A McCandless teen is among the 538 students nationwide selected to receive this year’s Congressional Award Gold Medal, which recognizes “initiative, service and achievement.”
Josef Mueller, 18, is one of 10 people from Pennsylvania to receive the medal. The other local winners are Ruby Chen of Jeannette and Ayush Sharma of Pittsburgh.
Established in 1979, the medal is the only congressional charity and award program for young people between the ages of 13 ½ and 23.
Mueller, who was homeschooled and recently completed the coursework needed to graduate, said he learned about the Congressional Award from his father, Don Mueller, who had been speaking to a friend about some of the activities in which their children were involved.
“Even though I was pretty much completing the requirements (for the award) already, it would require me to ramp-up my efforts several fold — it was intimidating,” Mueller said. “My parents encouraged me to move forward, as even if I didn’t make the grade, the effort would still be worthwhile.”
Mueller said the “personal development” requirements for the medal were achieved through his membership in the Pittsburgh Youth Concert Orchestra and the Pittsburgh Youth Symphony Orchestra. Personal development — both physical and mental — was demonstrated by the dozen years Mueller has been a student of martial arts. He is expecting to earn hist fourth degree black belt in October at the Young Brother’s Tae Kwon Do Institute.
Mueller said his musical training helped him meet the requirement to complete 400 hours of volunteer service, which he described as “the greatest hurdle.”
“I met this requirement largely though volunteering at a local senior living facility,” he said. “While I assisted with serving meals, mainly I provided entertainment playing the violin.”
The teen logged volunteer hours by assisting at his church’s annual festival and by serving as a mentor and teacher at local summer music camps.
To meet the “expedition/exploration” requirements for the medal, Mueller travelled to the Chautauqua Institute at Lake Chautauqua, N.Y., where he studied the cultural diversity of music and the arts by visiting historic architectural landmarks located on the institute’s grounds. He attended concerts featuring different genres of music and performed recitals.

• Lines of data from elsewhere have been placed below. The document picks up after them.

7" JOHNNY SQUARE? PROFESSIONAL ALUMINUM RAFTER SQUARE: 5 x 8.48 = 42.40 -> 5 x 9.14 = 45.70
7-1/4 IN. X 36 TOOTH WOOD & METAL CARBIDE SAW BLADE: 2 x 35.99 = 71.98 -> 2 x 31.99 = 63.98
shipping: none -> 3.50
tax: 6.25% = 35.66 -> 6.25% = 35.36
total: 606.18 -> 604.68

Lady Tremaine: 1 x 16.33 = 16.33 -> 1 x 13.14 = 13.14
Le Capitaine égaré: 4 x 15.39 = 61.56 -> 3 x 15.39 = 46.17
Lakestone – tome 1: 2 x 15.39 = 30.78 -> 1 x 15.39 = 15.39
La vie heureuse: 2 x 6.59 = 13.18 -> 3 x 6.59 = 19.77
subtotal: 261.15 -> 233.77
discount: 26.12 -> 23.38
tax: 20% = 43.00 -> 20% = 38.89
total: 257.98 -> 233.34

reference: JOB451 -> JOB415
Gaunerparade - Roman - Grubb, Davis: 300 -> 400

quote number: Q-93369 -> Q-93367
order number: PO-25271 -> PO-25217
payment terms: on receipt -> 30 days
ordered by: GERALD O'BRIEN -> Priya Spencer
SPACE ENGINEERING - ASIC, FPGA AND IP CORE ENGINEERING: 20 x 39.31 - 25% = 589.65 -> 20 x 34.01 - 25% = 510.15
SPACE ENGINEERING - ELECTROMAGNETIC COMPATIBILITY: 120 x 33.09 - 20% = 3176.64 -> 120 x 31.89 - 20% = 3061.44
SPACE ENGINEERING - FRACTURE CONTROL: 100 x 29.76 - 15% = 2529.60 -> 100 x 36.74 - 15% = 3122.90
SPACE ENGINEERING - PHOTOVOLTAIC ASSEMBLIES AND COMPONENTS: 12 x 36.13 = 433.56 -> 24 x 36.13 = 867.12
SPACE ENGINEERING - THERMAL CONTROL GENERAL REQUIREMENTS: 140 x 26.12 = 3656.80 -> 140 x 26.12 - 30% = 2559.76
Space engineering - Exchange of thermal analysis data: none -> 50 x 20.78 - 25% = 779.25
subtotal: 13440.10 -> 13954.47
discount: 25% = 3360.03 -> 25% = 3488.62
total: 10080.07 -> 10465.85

“Throughout my two-year journey to meet the prerequisites for the Congressional Award, I came to realize that time is our most precious commodity; the importance of being a productive and contributing member of society; that prudent decision-making is an acquired skill; and that one must not only be grateful for this great country we live in, but seek out opportunities to pay it forward,” he said.
In addition to his high school studies, Mueller has completed a dual enrollment program at the Community College of Allegheny County, where he earned associate degrees in liberal arts and sciences.
He is planning to study biology at Grove City College in the fall.